When we know fingers coordinates and their tilt angles, we can identify almost any gesture. But the analysator need to have the ability of “prediction” of fingers position using the previous states - if the finger was suddenly lost in the center of frame so may be a hand was tightened into a fist or else, if it was lost at the edge of the frame, may be it was a fast outward movement. There is a solvable problem about detecting the hand that owns a single finger - it can be solved using additional markers for palms (if marker is not seen and a fingers are in back order on the frame - it is the backside), there are navy blue and violet colors left (I’ve added them to pictures for clarity). Or it even may be ignored what hand it is for gestures if there is insuffiecient amount of data (only two fingers are visible from camera). These gestures may be used to manipulate interfaces (as in the mentioned video - to move windows, watching images in albums, making all like in Minority Report, and there’s only web-camera and psychological barrier overcome (to put the colored slips or the similar controllers on the fingers) required). Currently it is cheaper than densors and more funny than current applications of Microsoft Kinect :).
Upd. The people gave me this video, the idea seems similar but my version is more attic anyway :). And time had passed and Microsoft Kinect does much more iterensting thing now, so sorry me, Microsoft Kinect :)
Koo. What to improve
- Add calibration, detect illumination/brightness level, make “Nijiato, colored slip of paper” a mass production item.
- Detect what hand we see in camera with more intelligent way, using additional marker on a hand, for example)
- Much of optimization:
- relative coordinates of the beams may be cached
- calculations may be threaded
- we may scan not every frame but every tenth and to presume fast movements using gestures data
Currently it is required to install Linux packages named
libgtkglext and register in ADSF the CLisp packages from this list (the repositories and required commands are indicated). Also you can install
rlwrap to make yor work with interpretor easier. If you have 64bit system, you need to remove a hack from CL-V4L2 bindings, it is also described in requirements.
Whene these operations are done, the launch is simple as that:
$ LD_PRELOAD=/usr/lib/libv4l/v4l2convert.so [rlwrap] sbcl * (load "nijiato-demo-load.lisp")
.so-file may be placed somewhere else depending on a bitness and structure of your OS)
The program in fact is the hardly revised demo-example from
CL-V4L2 that shows GTK-window and projects an OpenGL-texture with camera image in it and also allows to get current pixels in every frame. FASL-version can fail to start, I am fighting with this problem. (Upd. No way, I’ve forgot)
And finally a video that show program in work.
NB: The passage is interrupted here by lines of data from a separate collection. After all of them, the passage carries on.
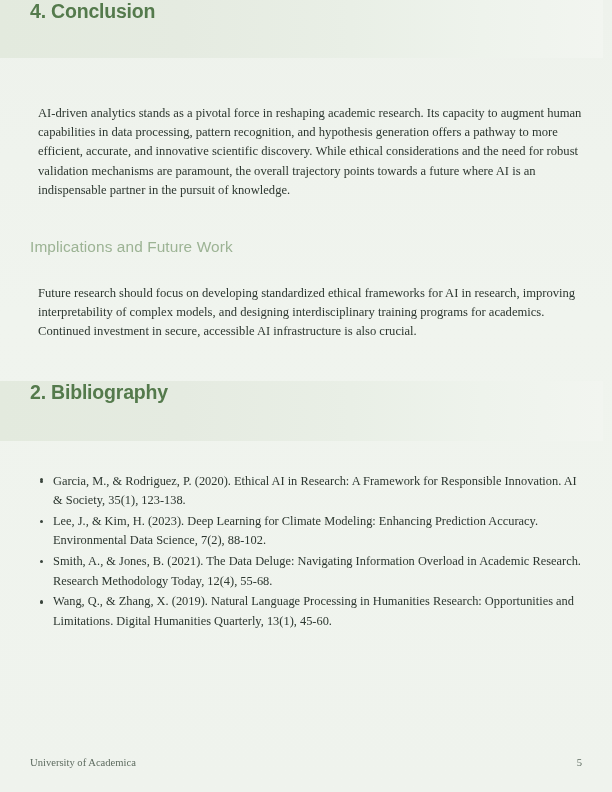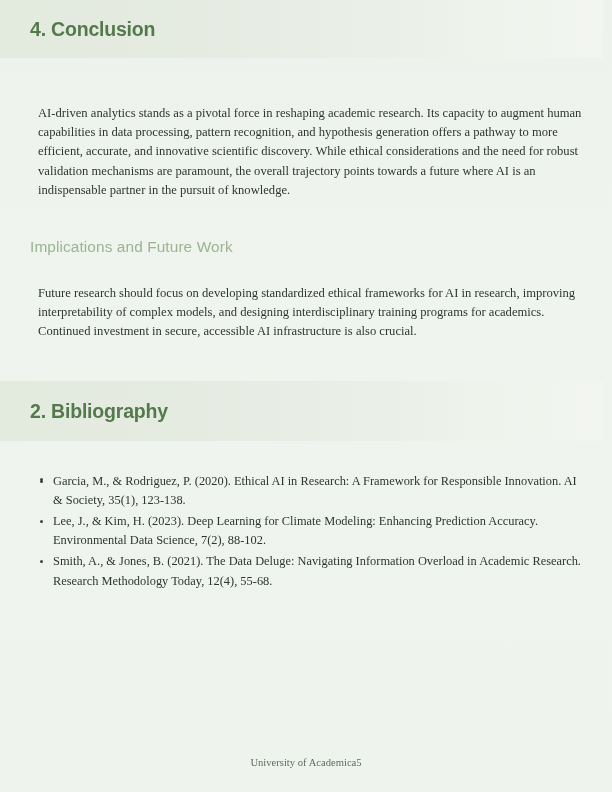--- a/index.html
+++ b/index.html
@@ -37,7 +37,6 @@
                 #eef3ec 80%,
                 #f2f5f0 100%);
     display: flex;
-    align-items: center;
   }
   .section-band .section-title {
     margin-left: 30px;

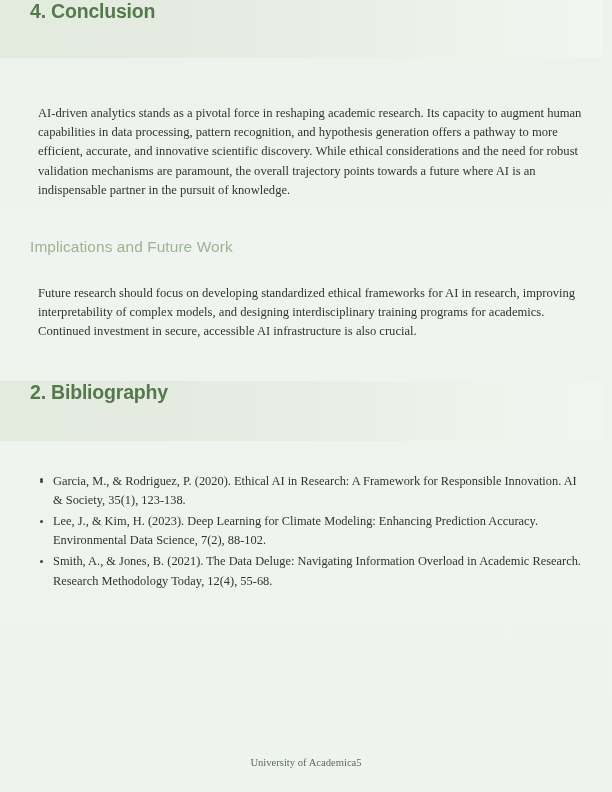--- a/index.html
+++ b/index.html
@@ -168,6 +168,10 @@
       <span class="bullet"></span>
       <span>Smith, A., &amp; Jones, B. (2021). The Data Deluge: Navigating Information Overload in Academic Research. Research Methodology Today, 12(4), 55-68.</span>
     </li>
+    <li>
+      <span class="bullet"></span>
+      <span>Wang, Q., &amp; Zhang, X. (2019). Natural Language Processing in Humanities Research: Opportunities and Limitations. Digital Humanities Quarterly, 13(1), 45-60.</span>
+    </li>
   </ul>
 
   <div class="footer">

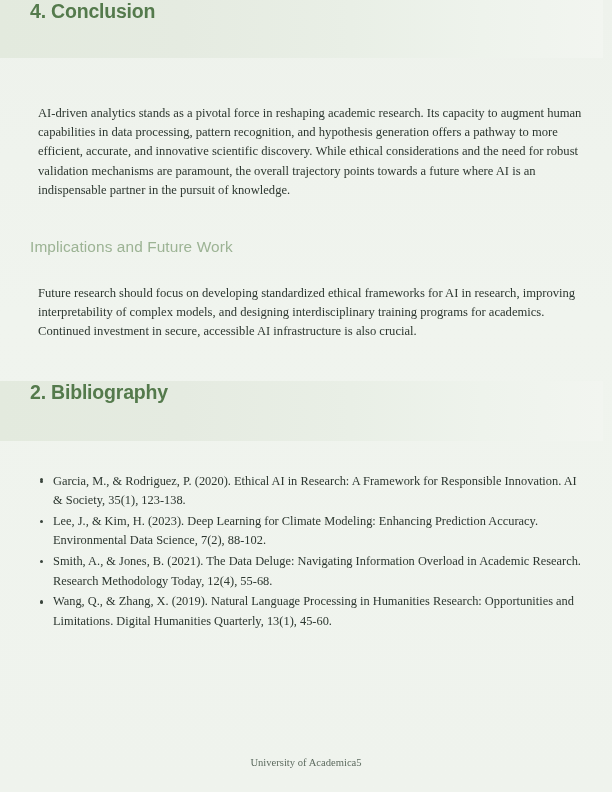--- a/index.html
+++ b/index.html
@@ -123,7 +123,7 @@
     top: 757px;
     display: flex;
     align-items: baseline;
-    justify-content: center;
+    justify-content: space-between;
     font-family: "Liberation Serif", serif;
     font-size: 10.6px;
     color: #5d6b5f;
It loads a lot of libraries at start, you can skip first 30 seconds approximately. “Detected” positions of fingers are shown with slim 1-pixel black line (those matched beams) and shown in the console in readable form. In the middle of video two thumbs of both hands are not detected, that is because the distance between them is less than 80 pixels that I have set to be minimal width between hands. The window from camera is intentionally small to ease the calculations for a program :).
P.S. Some (not a lot of) phrases in this article are related to the Russian epic sci-fi movie named Kin-dza-dza, so I promote it with this article :)